Over the weekend, he had a handful of crucial at-bats against the Rays and Jays, but one in particular was a standout to me. On Saturday, in a tough situation, he managed to get ahead in the count against the strike-throwing Alek Manoah and laced a bases-clearing double. It was a great swing in a big spot against a division rival. The kind of at-bat that gives you a big jolt of confidence. Before diving into the at-bat, I want you to look at the swing he took against Manoah in his first at-bat.
This is a perfect pitch from Manoah. Your goal when throwing this is to get a rollover. Perfect execution and perfect outcome. Hicks tends to over rotate in his lefty swing. This is a perfect example of that. The low and away location is a nightmare for him when he over rotates like this. Now, let’s jump into the at-bat in the fourth inning.
After starting the previous at-bat with a changeup, Manoah switched it up and went to the high fastball, which was called a ball but was a borderline pitch. This is a good take from Hicks. It’s not a good pitch to do damage on. My favorite thing about this take is that even though he only half swings, you can tell he is in swing mode. He wants to do damage on something in the zone and come through with a clutch hit. Extremely controlled aggression. 1-0 count.
Same exact pitch and Hicks takes an aggressive hack. Unfortunately, he fouled it back, but you can tell by the timing and swing control that he is on this one. He got a little too spinny and lost his barrel a bit, but you hope that he feels that and adjusts accordingly. 1-1 count.

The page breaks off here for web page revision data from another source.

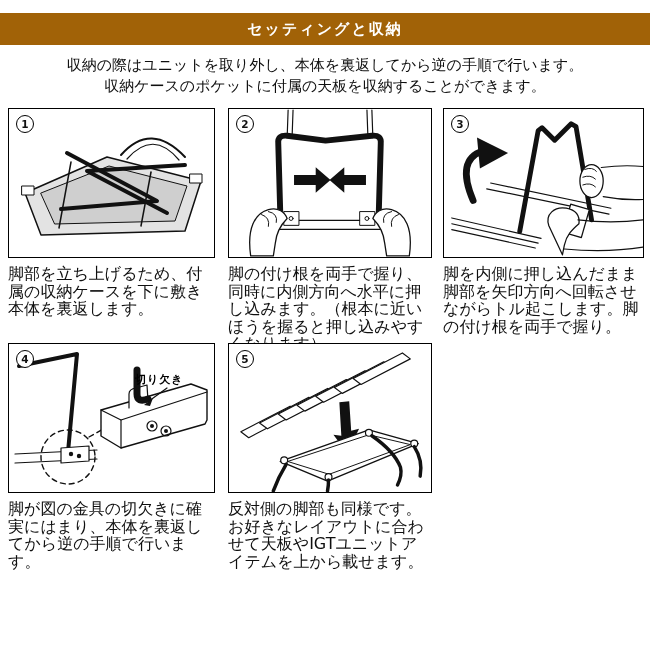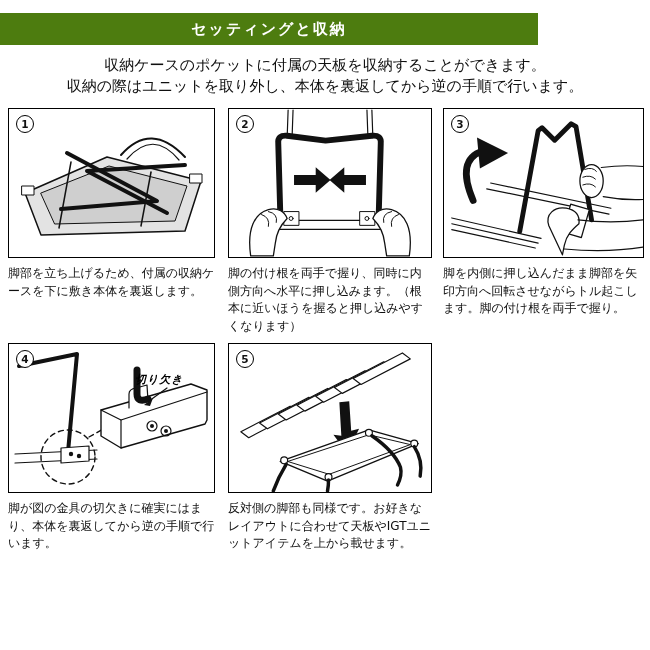--- a/index.html
+++ b/index.html
@@ -1,62 +1,62 @@
 <!DOCTYPE html>
 <html><head>
 <meta charset="utf-8">
 <style>
   html,body{margin:0;padding:0;background:#fff;}
   body{
     width:650px;height:650px;position:relative;overflow:hidden;
     font-family:"DejaVu Sans","Liberation Sans",sans-serif;color:#111;
   }
   .header-bar{
-    position:absolute;top:13px;left:0;width:538px;height:32px;
-    background:#4d7c0f;display:flex;align-items:center;justify-content:center;
+    position:absolute;top:13px;left:0;width:650px;height:32px;
+    background:#a16207;display:flex;align-items:center;justify-content:center;
   }
   .header-title{color:#fff;font-size:15px;font-weight:bold;letter-spacing:2px;}
   .intro{
     position:absolute;top:55px;left:0;width:650px;text-align:center;
     font-size:15px;line-height:21px;color:#0f0f0f;
   }
   .step-cell{position:absolute;}
   .panel{
     border:1px solid #000;height:148px;background:#fff;position:relative;
     box-sizing:content-box;
   }
   .panel svg{display:block;width:100%;height:100%;}
   .badge{
     position:absolute;top:6px;left:7px;width:16px;height:16px;
     border:1.5px solid #000;border-radius:50%;background:#fff;
     display:flex;align-items:center;justify-content:center;
     font-size:10.5px;font-weight:bold;line-height:1;z-index:2;
   }
-  .caption{margin-top:7px;font-size:12px;line-height:17.5px;color:#0f0f0f;}
+  .caption{margin-top:7px;font-size:16px;line-height:17.5px;color:#0f0f0f;}
   .annotation-label{
     position:absolute;font-size:11px;font-weight:bold;color:#000;
-    top:28px;left:126px;letter-spacing:1px;z-index:2;font-style:italic;
+    top:28px;left:126px;letter-spacing:1px;z-index:2;
   }
   .cell-1{left:8px;  top:108px;width:207px;}
   .cell-2{left:228px;top:108px;width:204px;}
   .cell-3{left:443px;top:108px;width:201px;}
   .cell-4{left:8px;  top:343px;width:207px;}
   .cell-5{left:228px;top:343px;width:204px;}
   .lineart{stroke:#111;fill:none;stroke-linecap:round;stroke-linejoin:round;}
 </style>
 </head>
 <body>
 
 <div class="header-bar">
   <span class="header-title">セッティングと収納</span>
 </div>
 
 <div class="intro">
+  <div>収納の際はユニットを取り外し、本体を裏返してから逆の手順で行います。</div>
   <div>収納ケースのポケットに付属の天板を収納することができます。</div>
-  <div>収納の際はユニットを取り外し、本体を裏返してから逆の手順で行います。</div>
 </div>
 
 <div class="step-cell cell-1">
   <div class="panel">
     <span class="badge">1</span>
     <svg viewBox="0 0 205 148">
       <g class="lineart">
         <polygon points="16,84 98,48 192,72 176,122 32,126" fill="#e3e3e3" stroke-width="1.5"></polygon>
         <polygon points="32,84 100,57 178,77 166,112 46,115" fill="#cfcfcf" stroke-width="1"></polygon>
         <line x1="62" y1="53" x2="50" y2="119" stroke-width="1.5"></line>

For somebody with a feel for the strike zone as good as Hicks, this is an easy take. It’s a nasty diving changeup but he is obviously locked in on zone. After rolling over on a similar pitch, albeit that one was in the zone, he made the conscious adjustment to not attack this pitch unless it was necessary. 2-1 count.
Yes, yes, yes, no. That’s exactly what is going on in Hicks’ head as this ball travels to the plate. Another very good take where you can see his hands entering the swing zone early enough to get a fastball in his ideal zone. He is ready to hit in an advantage count. With a 3-1 count, expect to see the same mindset from Hicks. As far as Manoah is concerned, he is an attack-first pitcher. He won’t fool around with a batter. He will give him his best stuff and say hit it.
Well, Hicks definitely hit this one. After over rotating on a changeup low in the zone in his first at-bat, he makes the conscious adjustment to stay locked and loaded in his hip and fire away at the right time.
In May, we got used to Hicks missing these. This month has been a completely different story. He is punishing hittable pitches. He doesn’t need to be a big home run masher. All it takes is the gap-to-gap swing and his great plate discipline for him to make his own unique contribution to the team. It’s happening more and more often, and this swing against Manoah was icing on the cake.